# PROBLEM REQUIREMENTS
How many lines in the records below contain the word "Épuisé"? Answer with the number and nothing else.

== SUPPLIED RECORDS

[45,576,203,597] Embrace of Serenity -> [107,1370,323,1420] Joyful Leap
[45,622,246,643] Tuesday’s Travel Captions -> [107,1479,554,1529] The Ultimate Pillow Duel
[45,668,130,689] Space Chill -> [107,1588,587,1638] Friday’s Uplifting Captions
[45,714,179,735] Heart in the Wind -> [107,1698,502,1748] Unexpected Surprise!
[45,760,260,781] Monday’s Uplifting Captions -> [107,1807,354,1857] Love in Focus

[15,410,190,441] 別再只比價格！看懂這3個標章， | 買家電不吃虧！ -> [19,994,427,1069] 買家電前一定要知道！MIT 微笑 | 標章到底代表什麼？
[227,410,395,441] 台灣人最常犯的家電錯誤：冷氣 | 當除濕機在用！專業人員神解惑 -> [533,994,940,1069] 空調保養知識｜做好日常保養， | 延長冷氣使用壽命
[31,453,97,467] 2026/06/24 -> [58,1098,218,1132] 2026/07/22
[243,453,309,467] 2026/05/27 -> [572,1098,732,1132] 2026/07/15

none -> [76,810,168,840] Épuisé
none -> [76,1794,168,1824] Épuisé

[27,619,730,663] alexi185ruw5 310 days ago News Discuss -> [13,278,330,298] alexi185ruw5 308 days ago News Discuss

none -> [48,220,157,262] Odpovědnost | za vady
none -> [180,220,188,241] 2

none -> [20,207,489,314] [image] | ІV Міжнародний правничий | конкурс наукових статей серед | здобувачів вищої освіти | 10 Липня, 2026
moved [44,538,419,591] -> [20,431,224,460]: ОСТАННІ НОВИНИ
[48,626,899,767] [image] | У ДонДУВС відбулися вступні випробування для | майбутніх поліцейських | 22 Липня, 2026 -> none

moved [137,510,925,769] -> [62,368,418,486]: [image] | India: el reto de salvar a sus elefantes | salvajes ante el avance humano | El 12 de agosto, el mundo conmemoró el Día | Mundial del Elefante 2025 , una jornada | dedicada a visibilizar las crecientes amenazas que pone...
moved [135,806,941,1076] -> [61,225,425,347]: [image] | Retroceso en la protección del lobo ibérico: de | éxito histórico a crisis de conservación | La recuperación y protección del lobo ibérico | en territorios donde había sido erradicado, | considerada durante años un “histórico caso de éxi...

====

# ANSWER BOX
2